- [YOUR GOAL] Retype all entries exactly as they stand, excluding pictures.

- [SUPPLIED DATA]
* * * * * * *
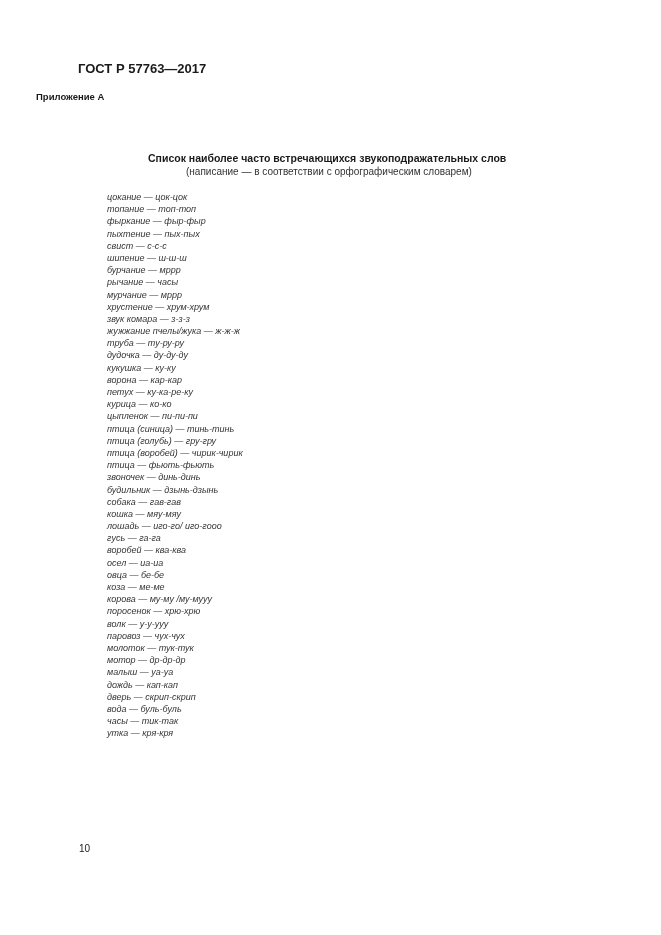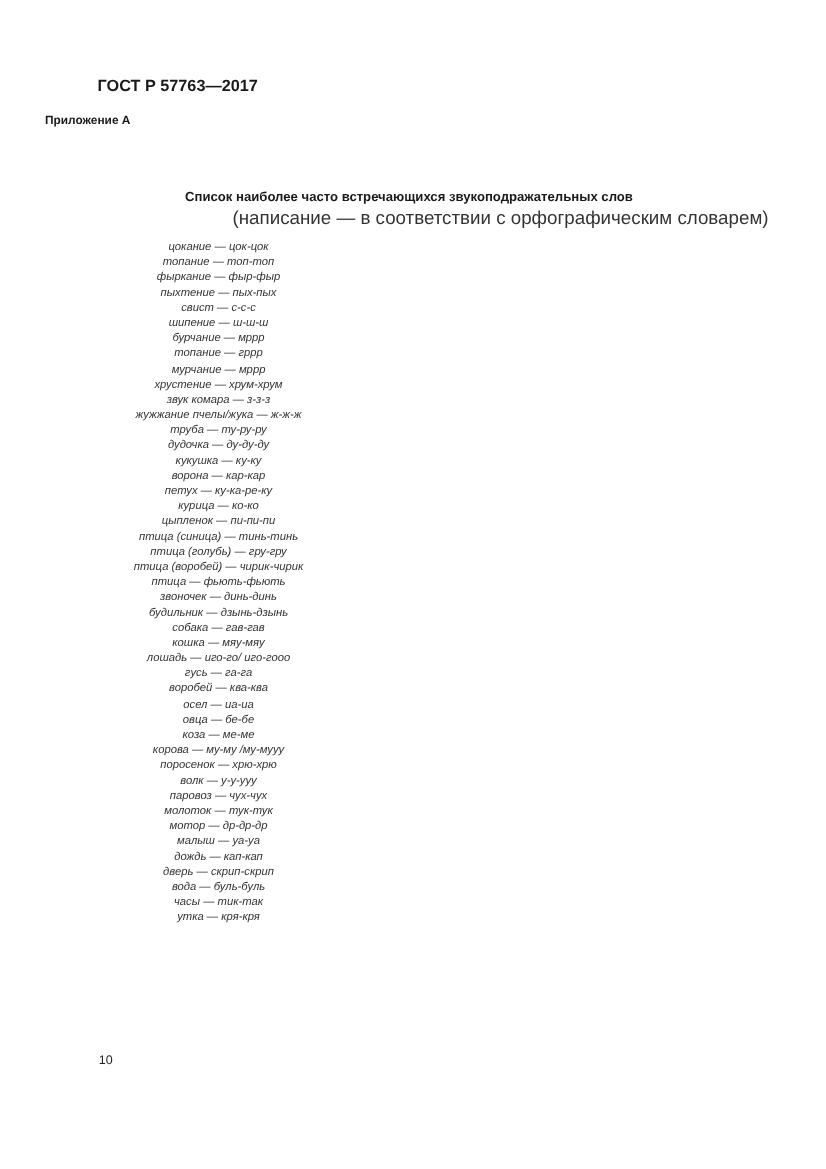--- a/index.html
+++ b/index.html
@@ -10,7 +10,7 @@
   .appendix .t1 { font-weight: bold; margin-left: 36px; }
   .appendix .t2 { margin-left: 36px; font-weight: bold; }
   .title { position: absolute; left: 148px; top: 152px; font-size: 10.5px; font-weight: bold; color: #1a1a1a; white-space: nowrap; }
-  .subtitle { position: absolute; left: 186px; top: 166px; font-size: 15px; color: #333; white-space: nowrap; }
+  .subtitle { position: absolute; left: 186px; top: 166px; font-size: 10px; color: #333; white-space: nowrap; }
   .list { position: absolute; left: 107px; top: 191px; margin: 0; padding: 0; list-style: none; }
   .list li { font-size: 9px; font-style: italic; line-height: 12.2px; height: 12.2px; color: #333; white-space: nowrap; text-align: center; }
   .page-num { position: absolute; left: 79px; top: 843px; font-size: 10px; color: #222; }

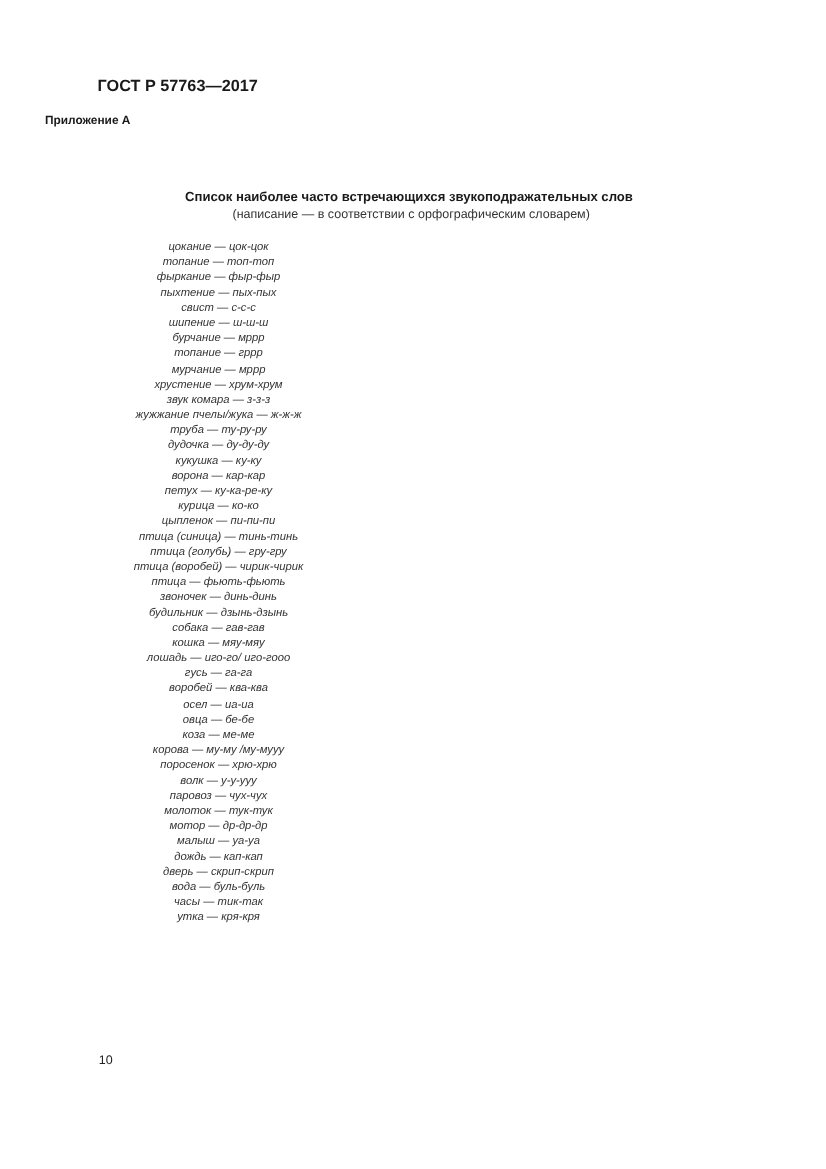--- a/index.html
+++ b/index.html
@@ -12,7 +12,7 @@
   .title { position: absolute; left: 148px; top: 152px; font-size: 10.5px; font-weight: bold; color: #1a1a1a; white-space: nowrap; }
   .subtitle { position: absolute; left: 186px; top: 166px; font-size: 10px; color: #333; white-space: nowrap; }
   .list { position: absolute; left: 107px; top: 191px; margin: 0; padding: 0; list-style: none; }
-  .list li { font-size: 9px; font-style: italic; line-height: 12.2px; height: 12.2px; color: #333; white-space: nowrap; text-align: center; }
+  .list li { font-size: 9px; font-style: italic; line-height: 12.2px; height: 12.2px; color: #333; white-space: nowrap; }
   .page-num { position: absolute; left: 79px; top: 843px; font-size: 10px; color: #222; }
 </style>
 </head>

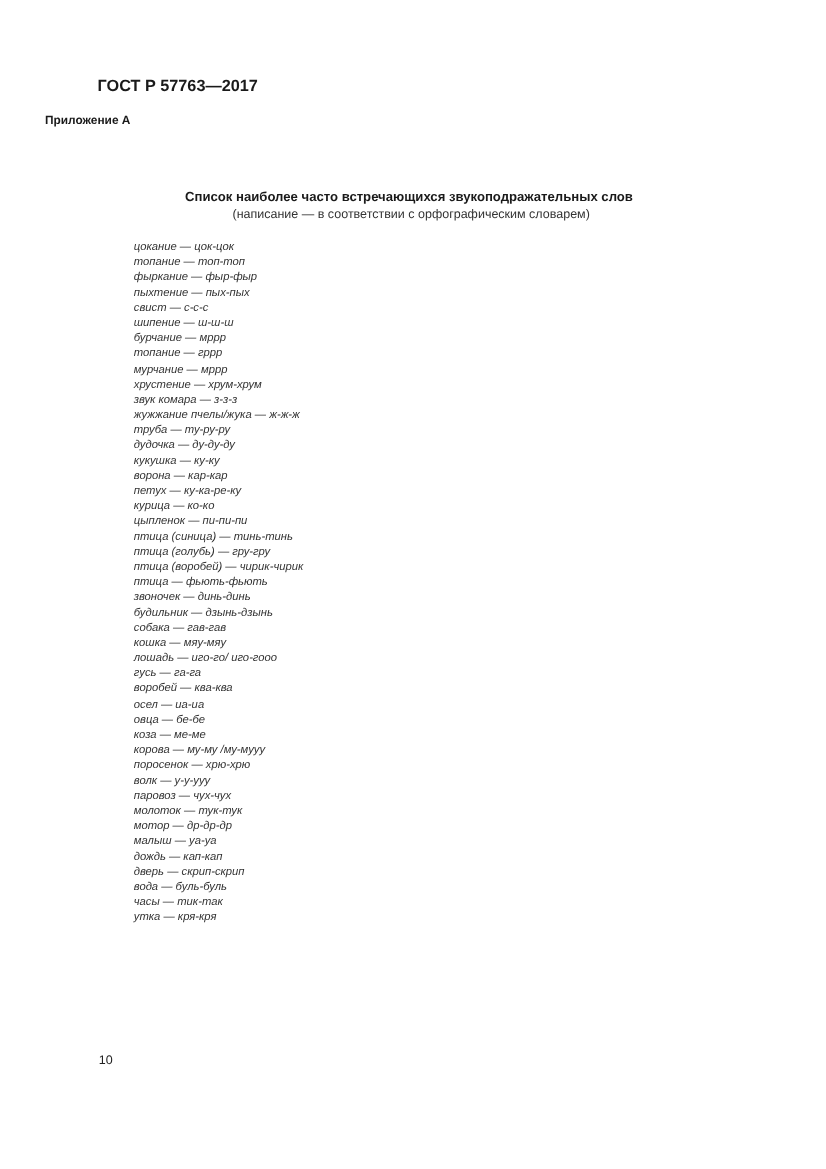--- a/index.html
+++ b/index.html
@@ -35,7 +35,7 @@
     <li>свист — с-с-с</li>
     <li>шипение — ш-ш-ш</li>
     <li>бурчание — мррр</li>
-    <li>топание — гррр</li>
+    <li>рычание — часы</li>
     <li>мурчание — мррр</li>
     <li>хрустение — хрум-хрум</li>
     <li>звук комара — з-з-з</li>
* * * * * * *
- [SOLUTION]
--- a/index.html
+++ b/index.html
@@ -10,7 +10,7 @@
   .appendix .t1 { font-weight: bold; margin-left: 36px; }
   .appendix .t2 { margin-left: 36px; font-weight: bold; }
   .title { position: absolute; left: 148px; top: 152px; font-size: 10.5px; font-weight: bold; color: #1a1a1a; white-space: nowrap; }
-  .subtitle { position: absolute; left: 186px; top: 166px; font-size: 15px; color: #333; white-space: nowrap; }
+  .subtitle { position: absolute; left: 186px; top: 166px; font-size: 10px; color: #333; white-space: nowrap; }
   .list { position: absolute; left: 107px; top: 191px; margin: 0; padding: 0; list-style: none; }
   .list li { font-size: 9px; font-style: italic; line-height: 12.2px; height: 12.2px; color: #333; white-space: nowrap; text-align: center; }
   .page-num { position: absolute; left: 79px; top: 843px; font-size: 10px; color: #222; }

--- a/index.html
+++ b/index.html
@@ -12,7 +12,7 @@
   .title { position: absolute; left: 148px; top: 152px; font-size: 10.5px; font-weight: bold; color: #1a1a1a; white-space: nowrap; }
   .subtitle { position: absolute; left: 186px; top: 166px; font-size: 10px; color: #333; white-space: nowrap; }
   .list { position: absolute; left: 107px; top: 191px; margin: 0; padding: 0; list-style: none; }
-  .list li { font-size: 9px; font-style: italic; line-height: 12.2px; height: 12.2px; color: #333; white-space: nowrap; text-align: center; }
+  .list li { font-size: 9px; font-style: italic; line-height: 12.2px; height: 12.2px; color: #333; white-space: nowrap; }
   .page-num { position: absolute; left: 79px; top: 843px; font-size: 10px; color: #222; }
 </style>
 </head>

--- a/index.html
+++ b/index.html
@@ -35,7 +35,7 @@
     <li>свист — с-с-с</li>
     <li>шипение — ш-ш-ш</li>
     <li>бурчание — мррр</li>
-    <li>топание — гррр</li>
+    <li>рычание — часы</li>
     <li>мурчание — мррр</li>
     <li>хрустение — хрум-хрум</li>
     <li>звук комара — з-з-з</li>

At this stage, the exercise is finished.